-- Records shown --
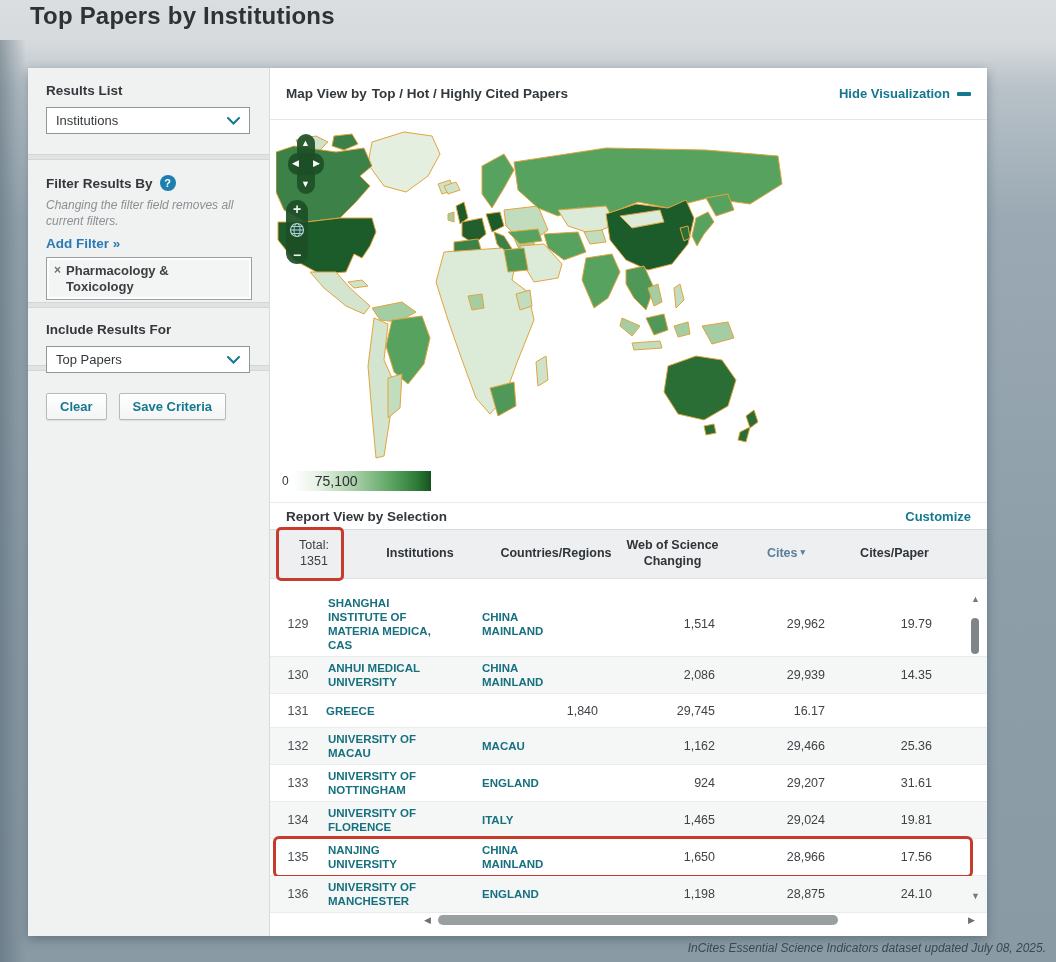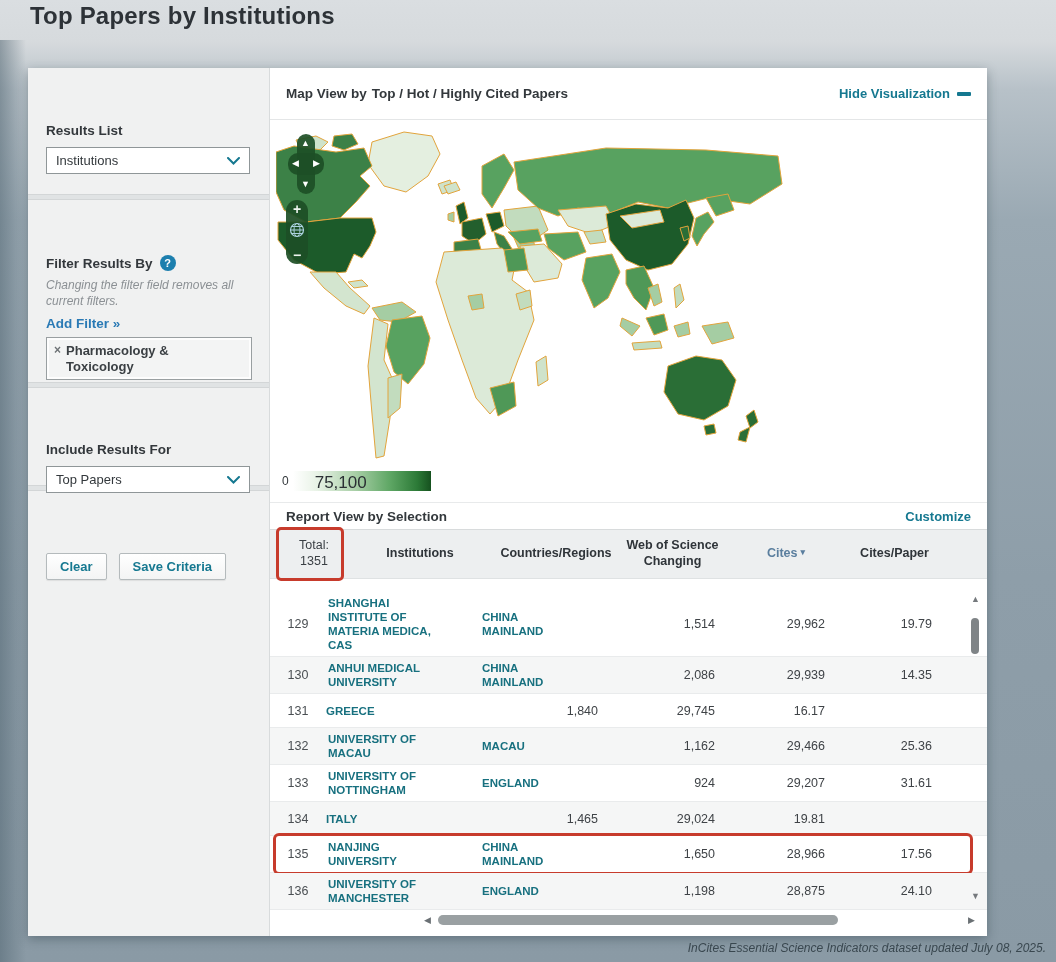"Results List" .side-sec { margin-top: 40px -> none }
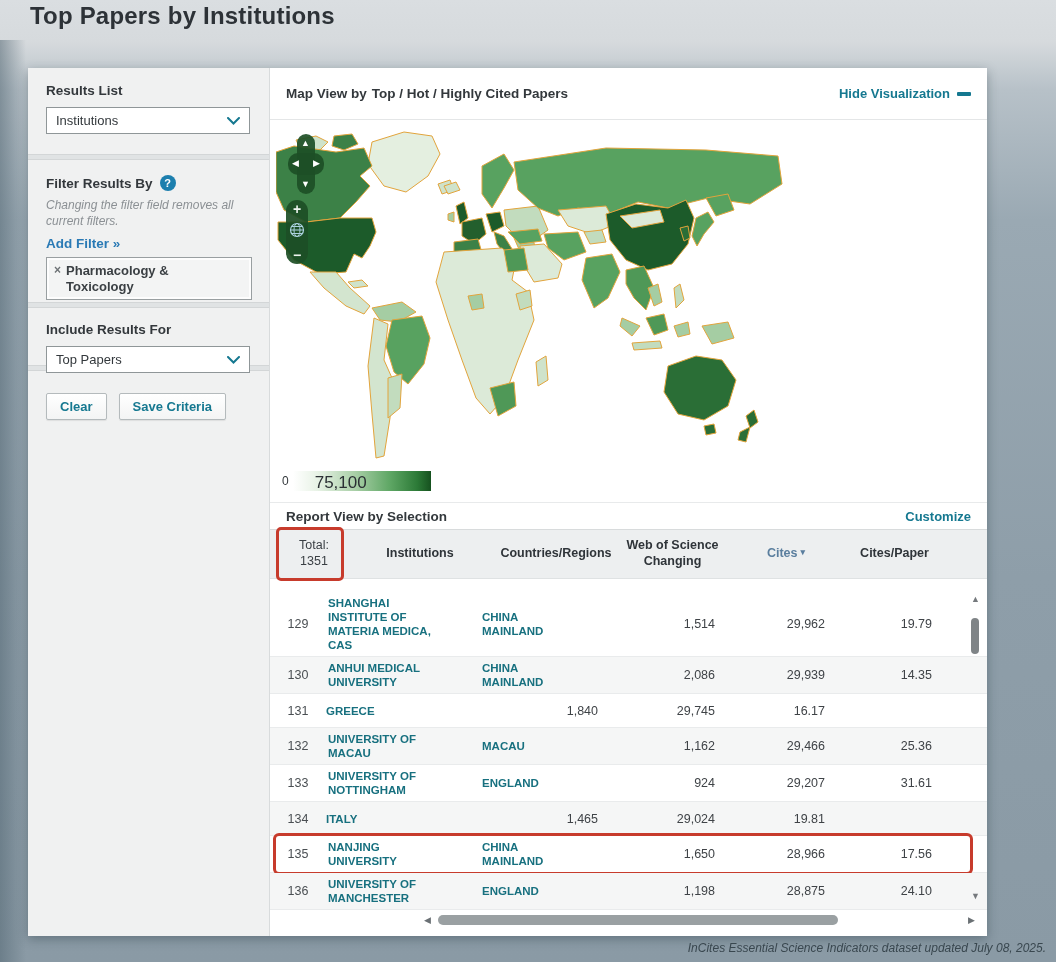"75,100" .grad .lmax { font-size: 17px -> 14px }
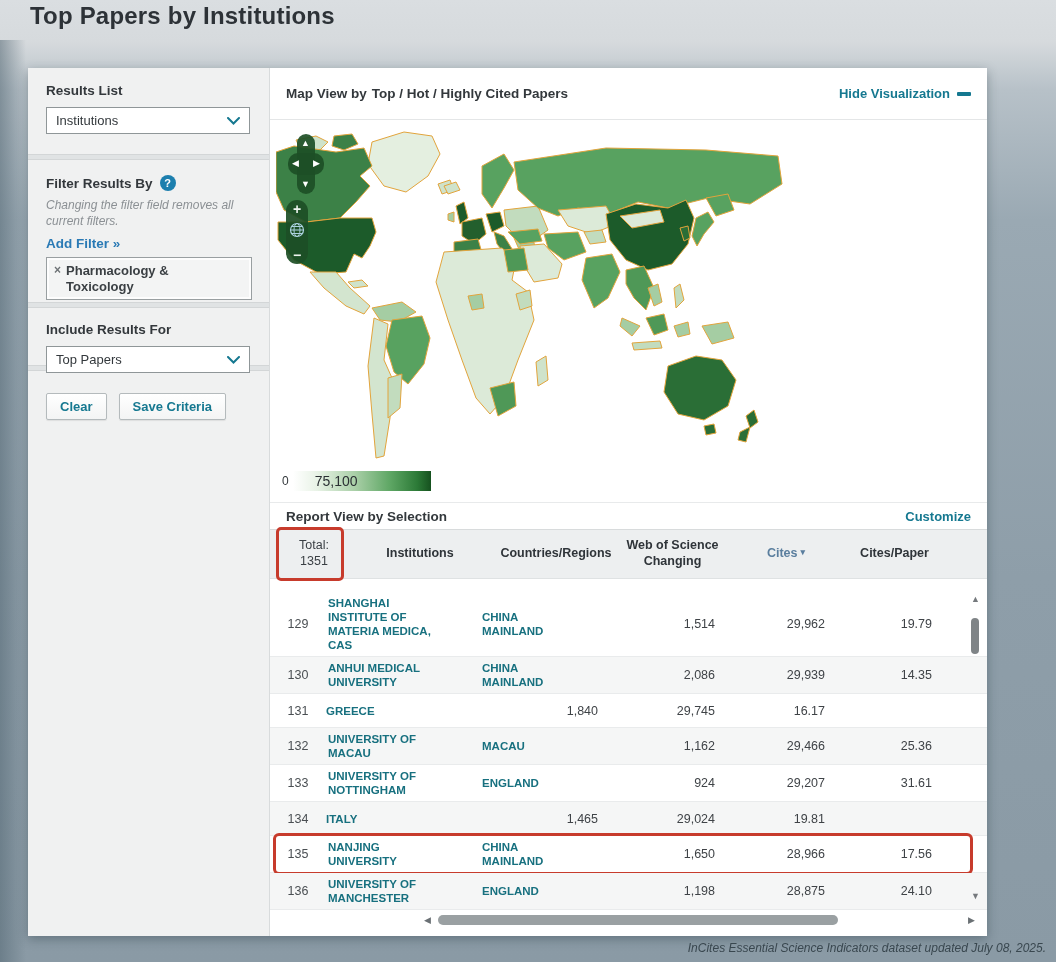"UNIVERSITY OF FLORENCE" div.c { html: none -> <div><span>UNIVERSITY OF FLORENCE</span></div> }
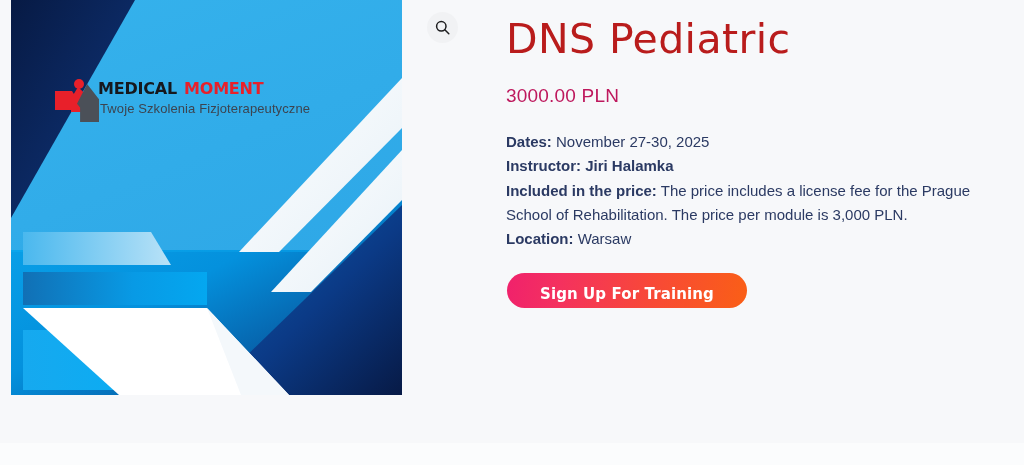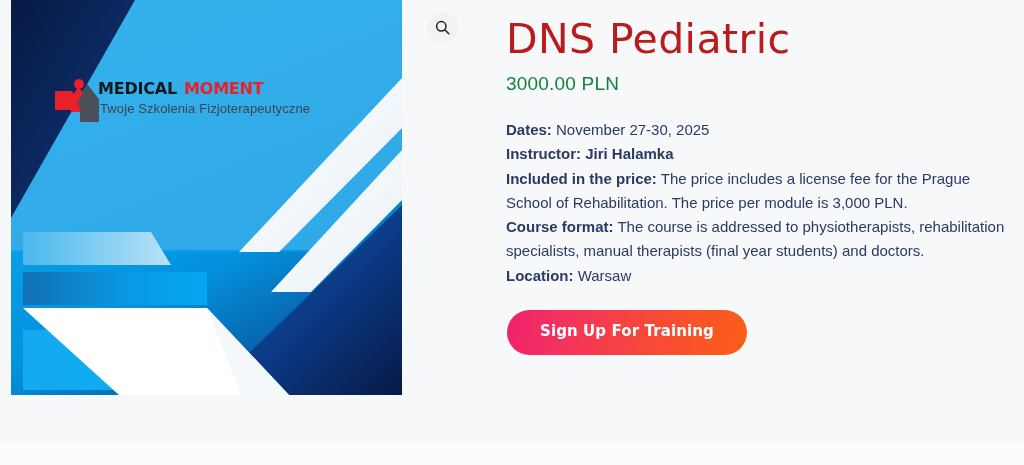"3000.00 PLN" .product-price { color: #15803d -> #be185d; margin-top: 10px -> 22px }
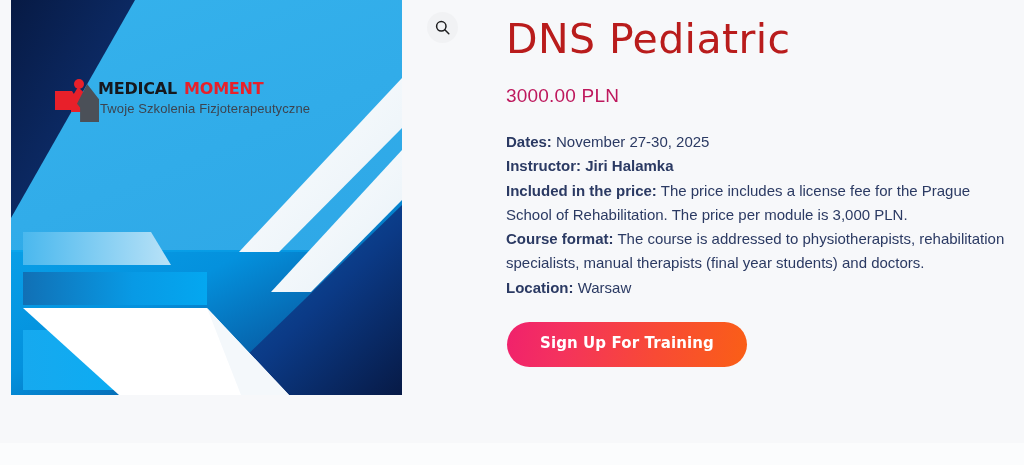"Course format: The course is" span.detail-line { html: <span><span>Course format:</span><span> The course is addressed to physiotherapists, rehabilitation specialists, manual therapists (final year students) and doctors.</span></span> -> none }
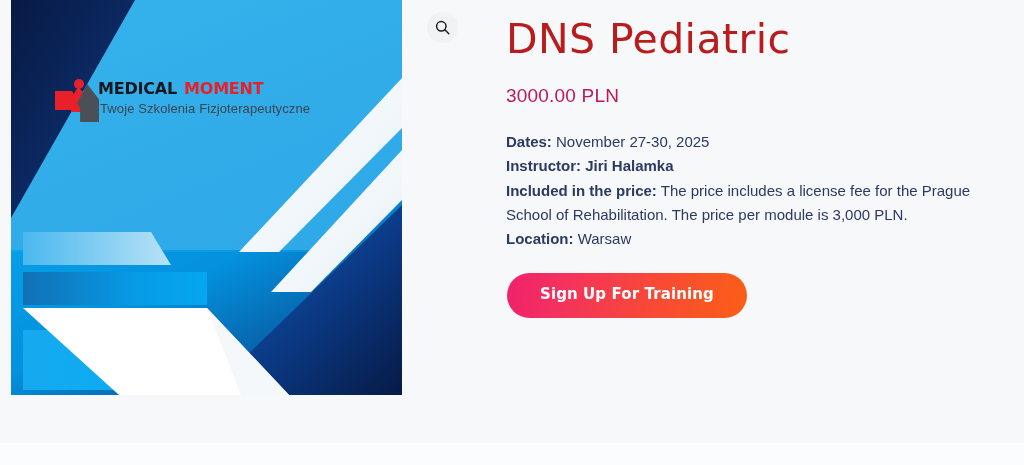"Sign Up For Training" .signup-button { padding: 14px 33px 16px -> 14px 33px 6px }
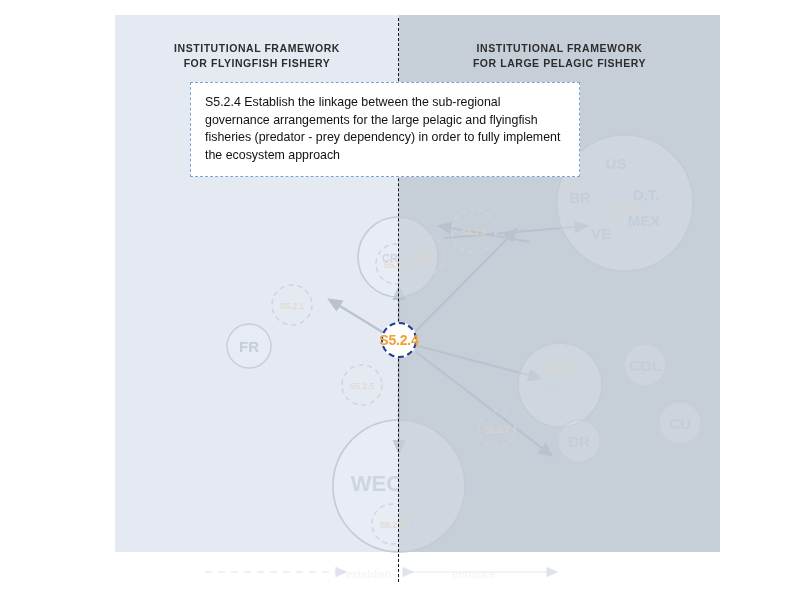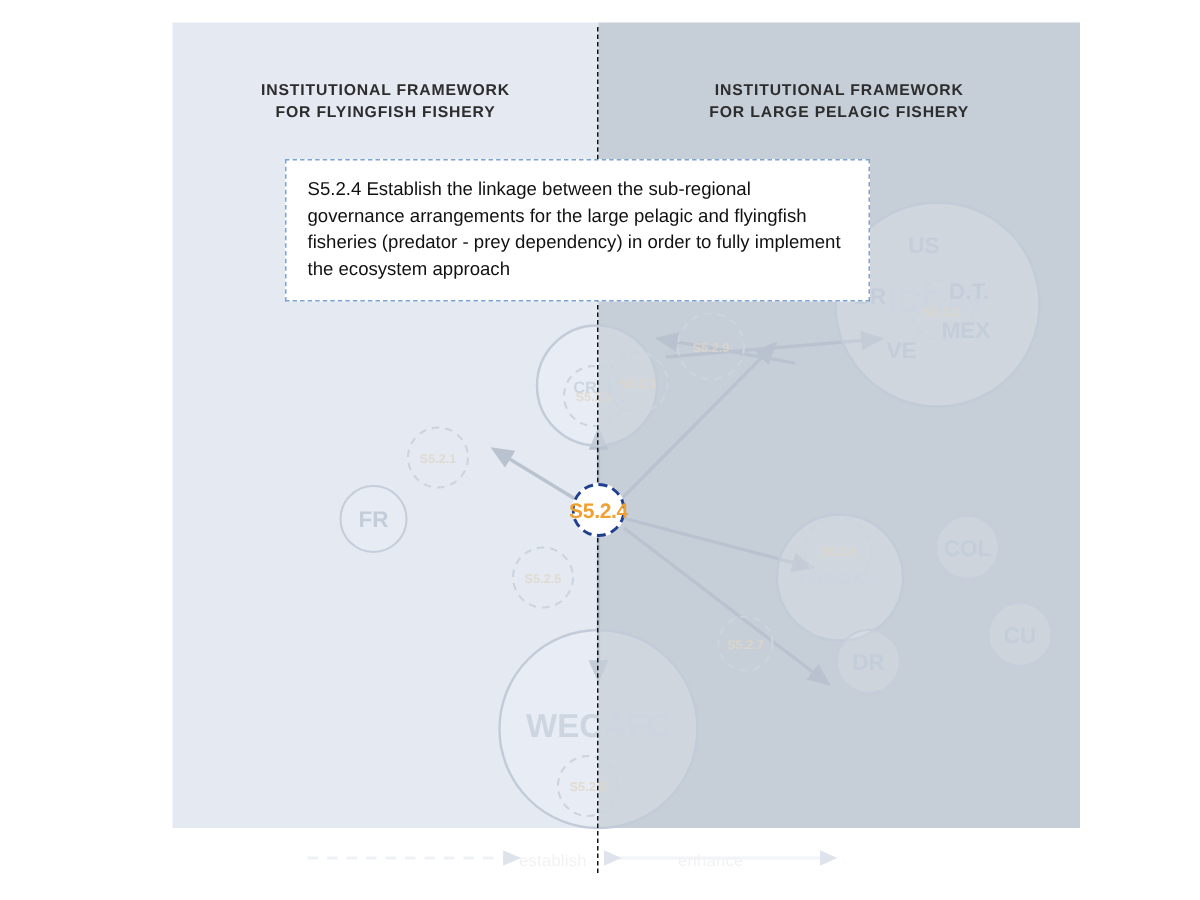"INSTITUTIONAL FRAMEWORK" .panel-title { top: 38px -> 26px }
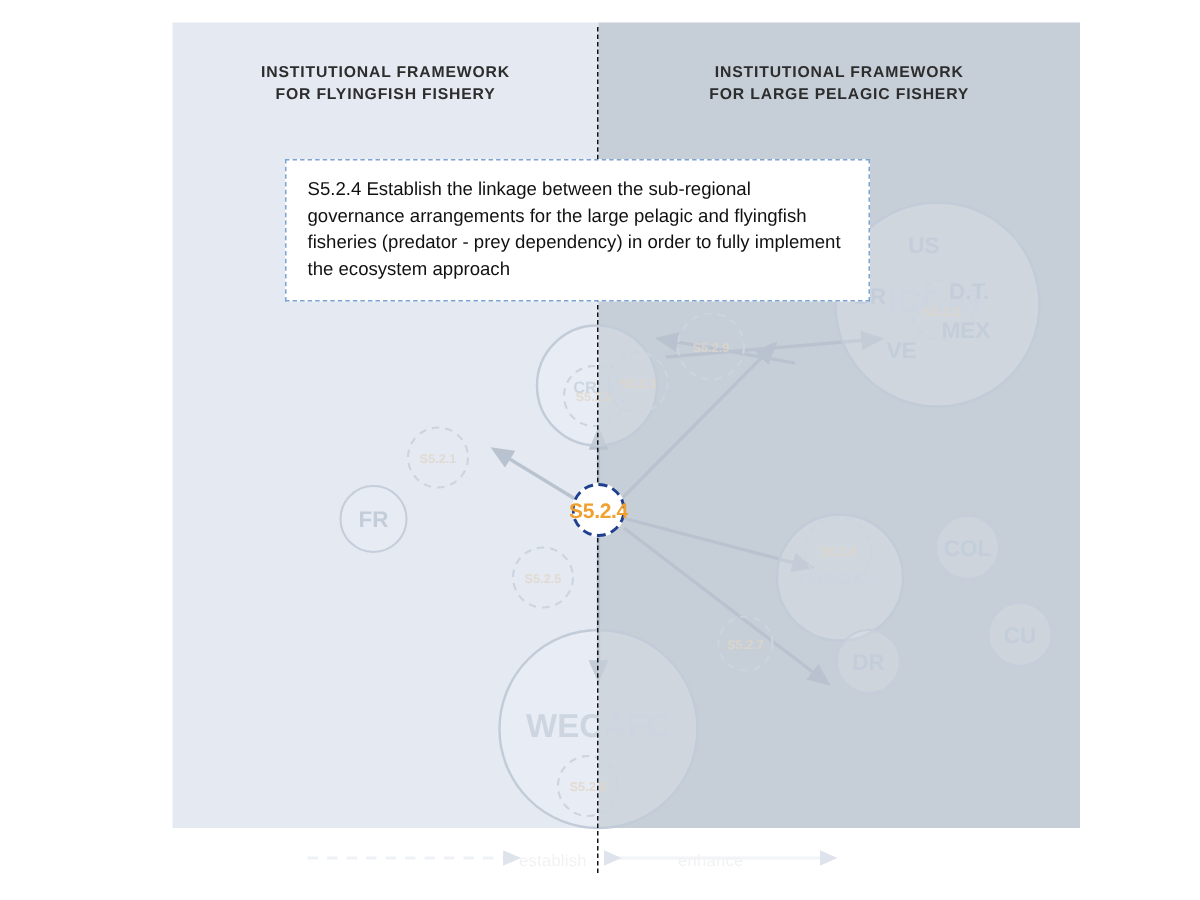"S5.2.4 Establish the linkage between" #tooltip { margin-top: 24px -> none }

-- Task goal --
All lines from the start of the entries above through the line containing "color: #15803d ->" must be transcribed exactly, both ends included, and no picture may be copied.

-- Result for this task --
"Results List" .side-sec { margin-top: 40px -> none }
"75,100" .grad .lmax { font-size: 17px -> 14px }
"UNIVERSITY OF FLORENCE" div.c { html: none -> <div><span>UNIVERSITY OF FLORENCE</span></div> }
"3000.00 PLN" .product-price { color: #15803d -> #be185d; margin-top: 10px -> 22px }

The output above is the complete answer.